◆ **ACTIVITY**
Determine the number of lines in the data that contain "FC安納西". Answer with that number only.

◆ **LISTED RECORDS**
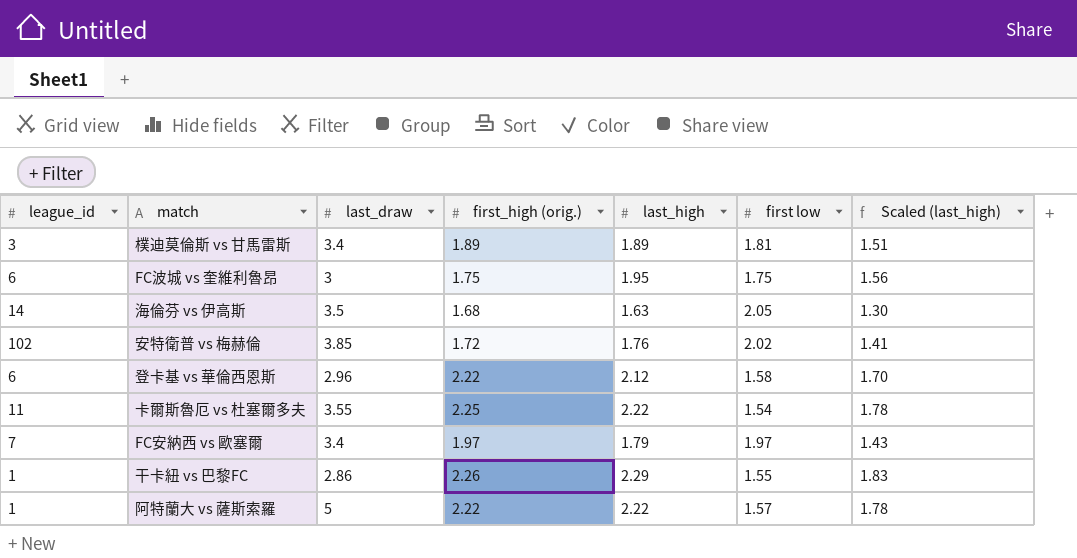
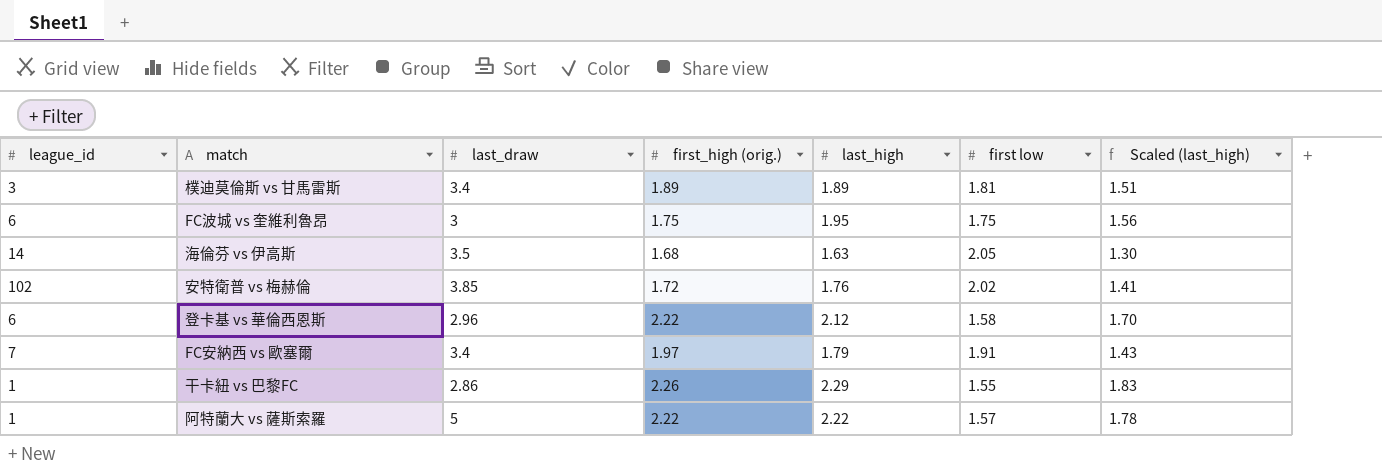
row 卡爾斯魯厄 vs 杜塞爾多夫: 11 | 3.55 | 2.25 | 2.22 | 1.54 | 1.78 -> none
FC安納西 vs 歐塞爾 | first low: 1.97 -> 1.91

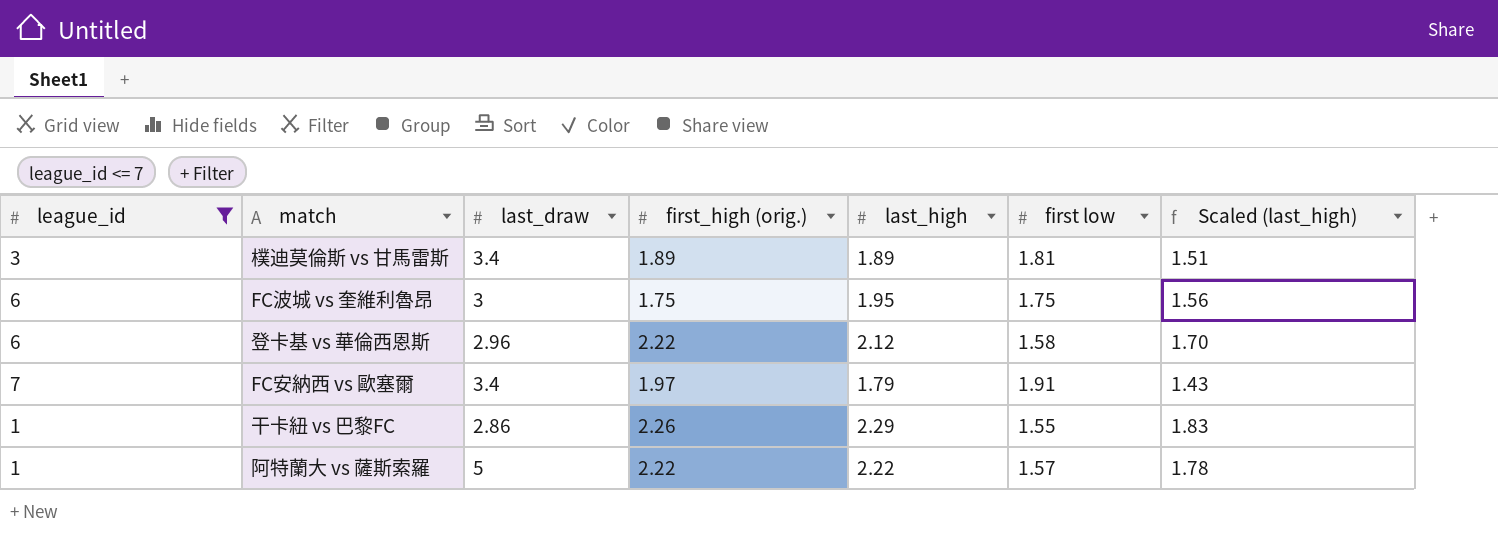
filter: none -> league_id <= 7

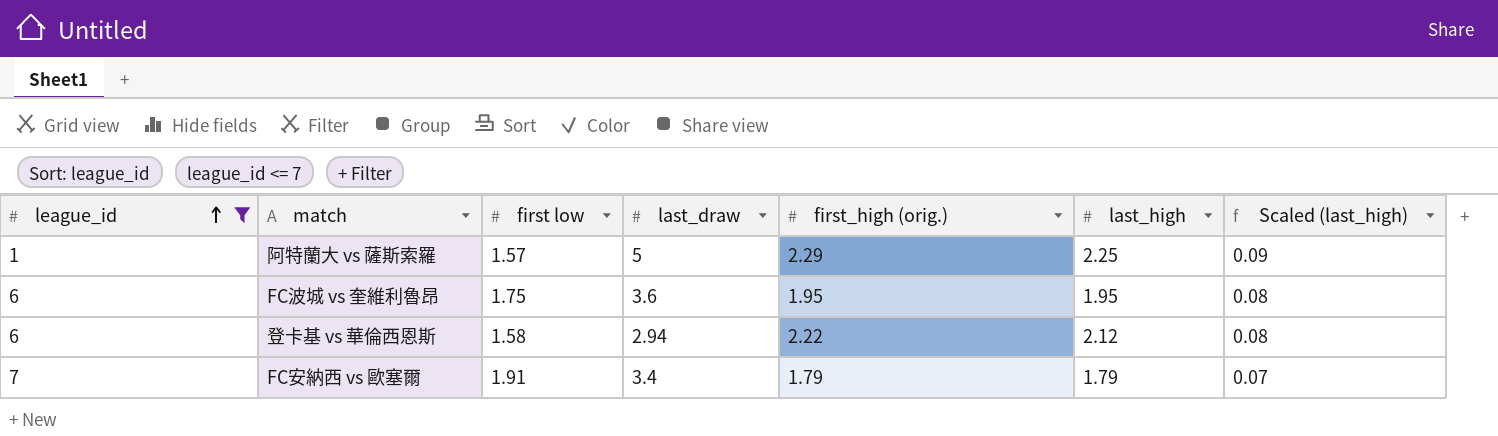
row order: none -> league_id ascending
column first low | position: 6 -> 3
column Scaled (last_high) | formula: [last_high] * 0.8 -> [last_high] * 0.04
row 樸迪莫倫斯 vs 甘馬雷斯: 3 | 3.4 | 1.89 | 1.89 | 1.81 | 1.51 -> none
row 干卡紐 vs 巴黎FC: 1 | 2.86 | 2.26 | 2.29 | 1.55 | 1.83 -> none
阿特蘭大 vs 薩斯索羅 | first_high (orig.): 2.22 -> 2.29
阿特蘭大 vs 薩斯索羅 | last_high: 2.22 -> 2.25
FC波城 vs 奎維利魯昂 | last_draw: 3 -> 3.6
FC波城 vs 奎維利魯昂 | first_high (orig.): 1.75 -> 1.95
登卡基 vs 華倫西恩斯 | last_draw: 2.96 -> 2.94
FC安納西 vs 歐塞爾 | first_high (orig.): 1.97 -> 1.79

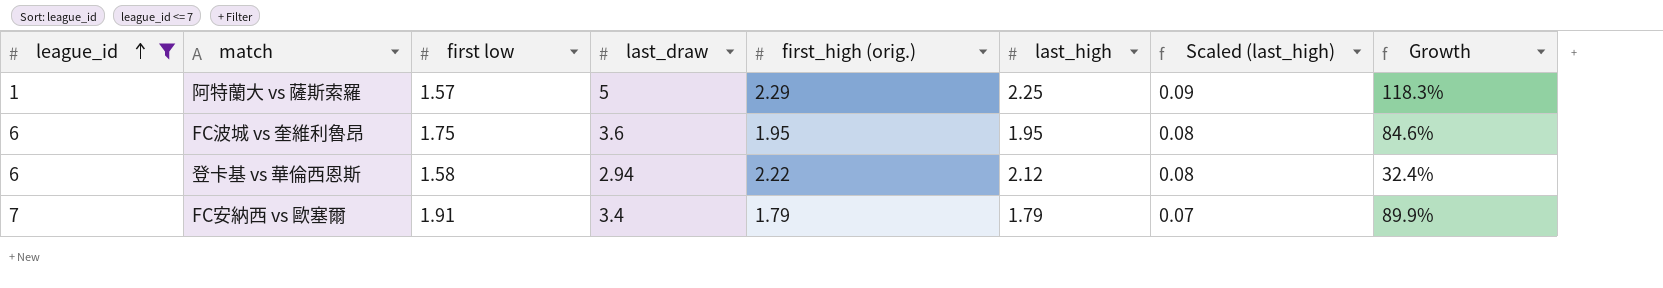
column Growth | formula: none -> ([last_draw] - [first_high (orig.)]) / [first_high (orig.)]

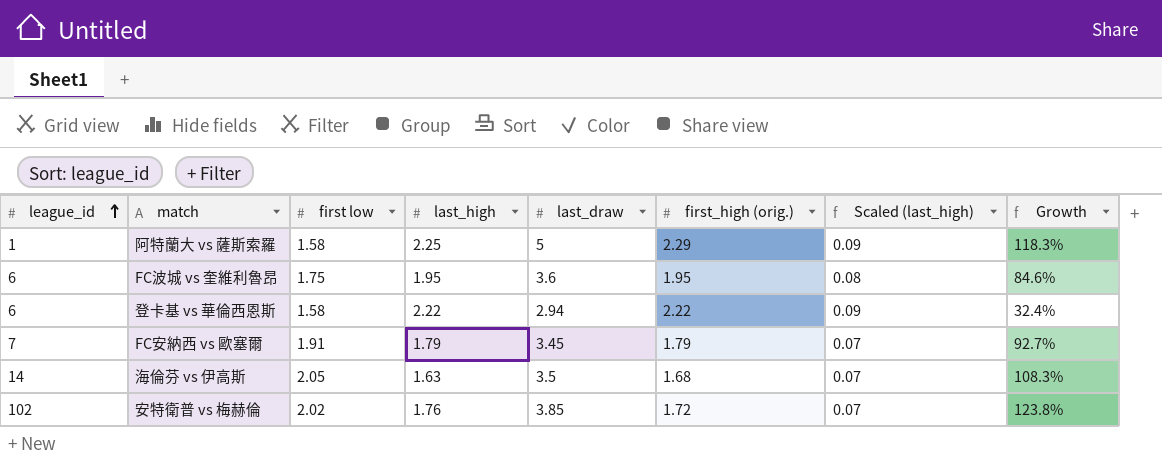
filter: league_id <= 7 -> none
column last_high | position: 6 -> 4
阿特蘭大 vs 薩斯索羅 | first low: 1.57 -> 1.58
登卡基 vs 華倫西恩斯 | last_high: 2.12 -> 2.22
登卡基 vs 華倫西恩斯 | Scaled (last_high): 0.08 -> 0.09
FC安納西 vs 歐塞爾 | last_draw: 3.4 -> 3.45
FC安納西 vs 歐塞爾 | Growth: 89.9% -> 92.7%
...
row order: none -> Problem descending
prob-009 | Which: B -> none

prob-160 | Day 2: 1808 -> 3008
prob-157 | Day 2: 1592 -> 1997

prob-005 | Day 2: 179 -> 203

◆ **COMPLETED EXERCISE**
4